*** Entries shown ***

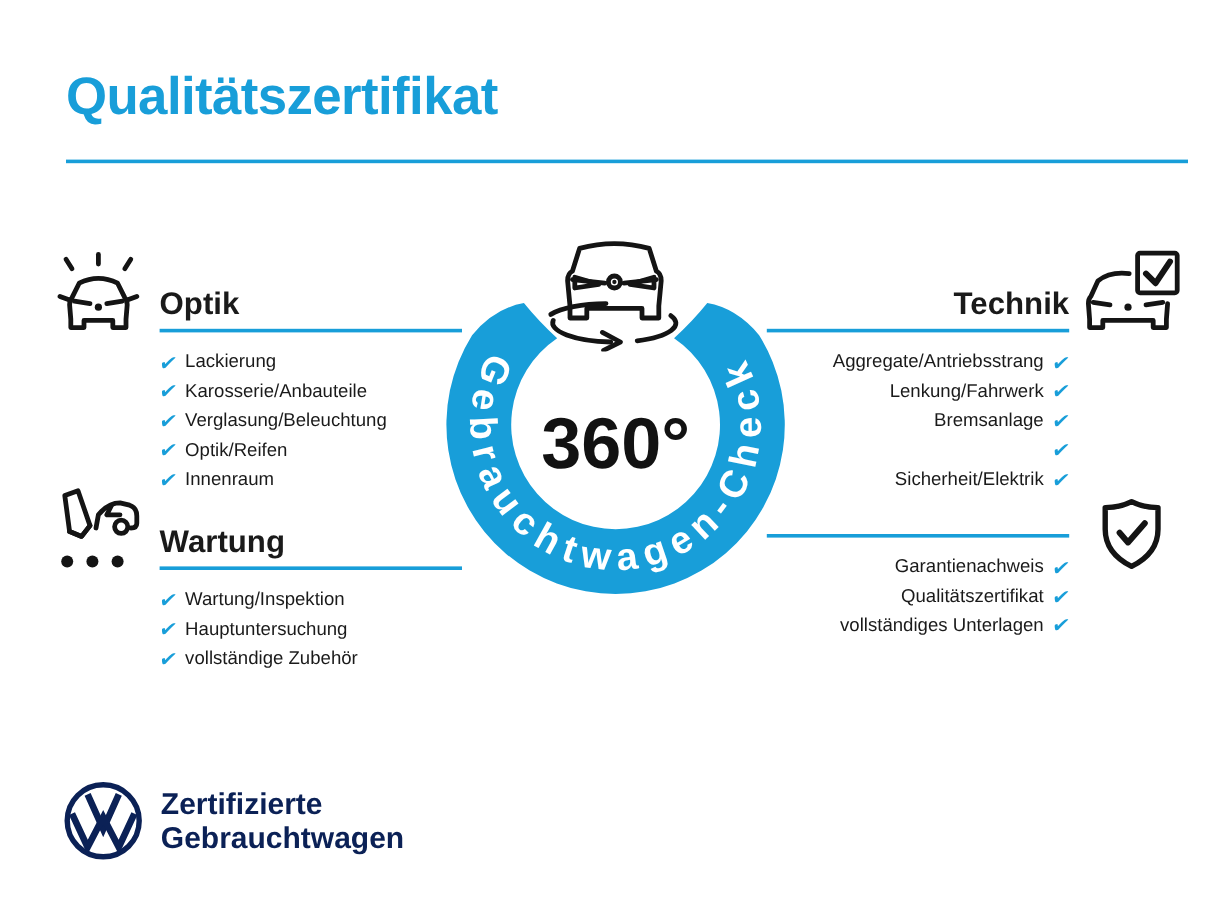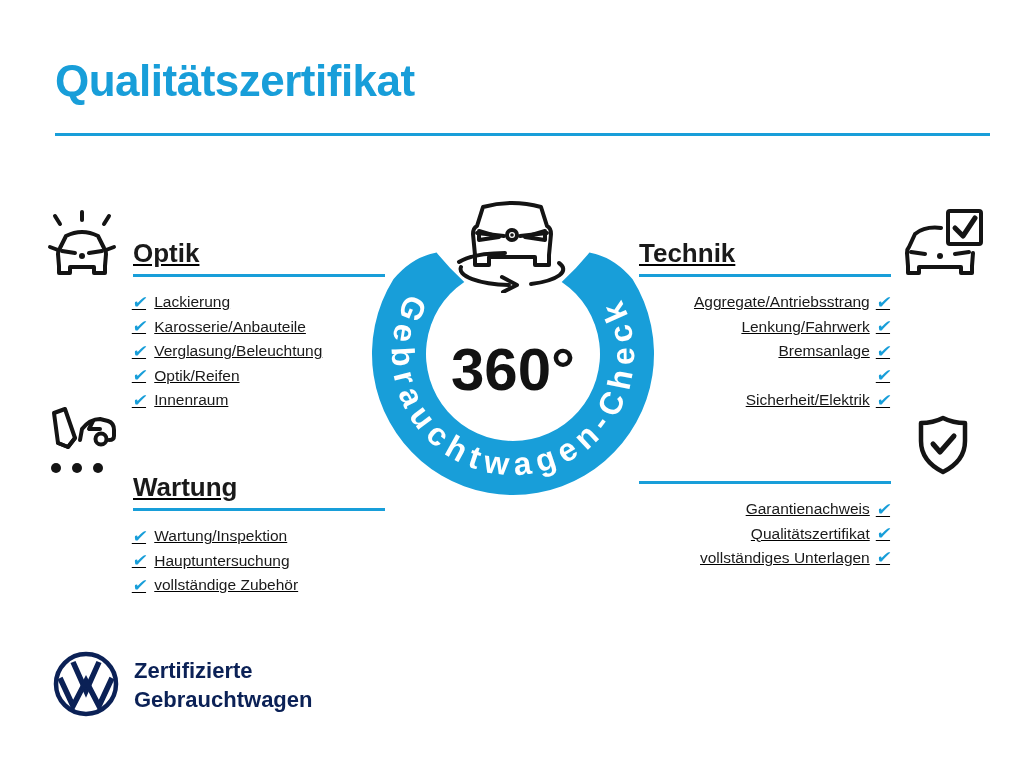--- a/index.html
+++ b/index.html
@@ -21,41 +21,41 @@
     position:absolute;left:55px;top:56px;
     font-size:44px;font-weight:700;color:var(--accent-blue);
     letter-spacing:-0.5px;
   }
   .title-rule{
     position:absolute;left:55px;top:133px;width:935px;height:3px;
     background:var(--accent-blue);
   }
 
   
-  .panel{position:absolute;width:252px;text-decoration:underline;}
+  .panel{position:absolute;width:252px;}
   .panel h2{
     font-size:26px;font-weight:700;color:var(--text-dark);line-height:1.05;
   }
   .panel .rule{height:3px;background:var(--accent-blue);margin-top:7px;}
   .panel ul{list-style:none;margin-top:13px;}
   .panel li{
     display:flex;align-items:center;height:24.4px;
     font-size:15.5px;color:var(--text-dark);white-space:nowrap;
   }
   .panel.left{left:133px;}
-  .panel.right{left:639px;text-align:left;}
+  .panel.right{left:639px;text-align:right;}
   .panel.right li{justify-content:flex-end;}
   .check{
     color:var(--accent-blue);font-weight:700;font-size:17px;
     transform:skewX(-10deg);line-height:1;
   }
   .panel.left  .check{margin-right:7px;}
   .panel.right .check{margin-left:7px;}
   .pos-top{top:240px;}
-  .pos-bottom{top:438px;margin-top:36px;}
+  .pos-bottom{top:438px;}
 
   
   .corner-icon{position:absolute;}
   .corner-icon svg{display:block;}
   .line{stroke:var(--ink);stroke-width:4;fill:none;stroke-linecap:round;stroke-linejoin:round;}
   .line.thick{stroke-width:5;}
   .dot{fill:var(--ink);stroke:none;}
 
   
   .badge-ring{position:absolute;left:342px;top:183px;width:342px;height:342px;}
@@ -68,21 +68,21 @@
     fill:#121212;font-weight:700;font-size:60px;
     font-family:"Liberation Sans","DejaVu Sans",sans-serif;
   }
   .badge-car{position:absolute;left:447px;top:193px;width:130px;height:100px;}
 
   
   .vw-logo{position:absolute;left:50px;top:648px;width:72px;height:72px;}
   .vw-stroke{stroke:var(--brand-navy);fill:none;stroke-linejoin:miter;}
   .footer-claim{
     position:absolute;left:134px;top:656px;
-    font-size:22px;font-weight:700;color:var(--brand-navy);line-height:29px;
+    font-size:25px;font-weight:700;color:var(--brand-navy);line-height:29px;
   }
 </style>
 </head>
 <body>
 
 <div class="stage">
 
   <h1 class="page-title">Qualitätszertifikat</h1>
   <div class="title-rule"></div>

*** End of Entries shown ***

▸ Exercise brief:
Please copy each line from the material above in which the string "panel" appears.

▸ Response area:
-  .panel{position:absolute;width:252px;text-decoration:underline;}
+  .panel{position:absolute;width:252px;}
   .panel h2{
   .panel .rule{height:3px;background:var(--accent-blue);margin-top:7px;}
   .panel ul{list-style:none;margin-top:13px;}
   .panel li{
   .panel.left{left:133px;}
-  .panel.right{left:639px;text-align:left;}
+  .panel.right{left:639px;text-align:right;}
   .panel.right li{justify-content:flex-end;}
   .panel.left  .check{margin-right:7px;}
   .panel.right .check{margin-left:7px;}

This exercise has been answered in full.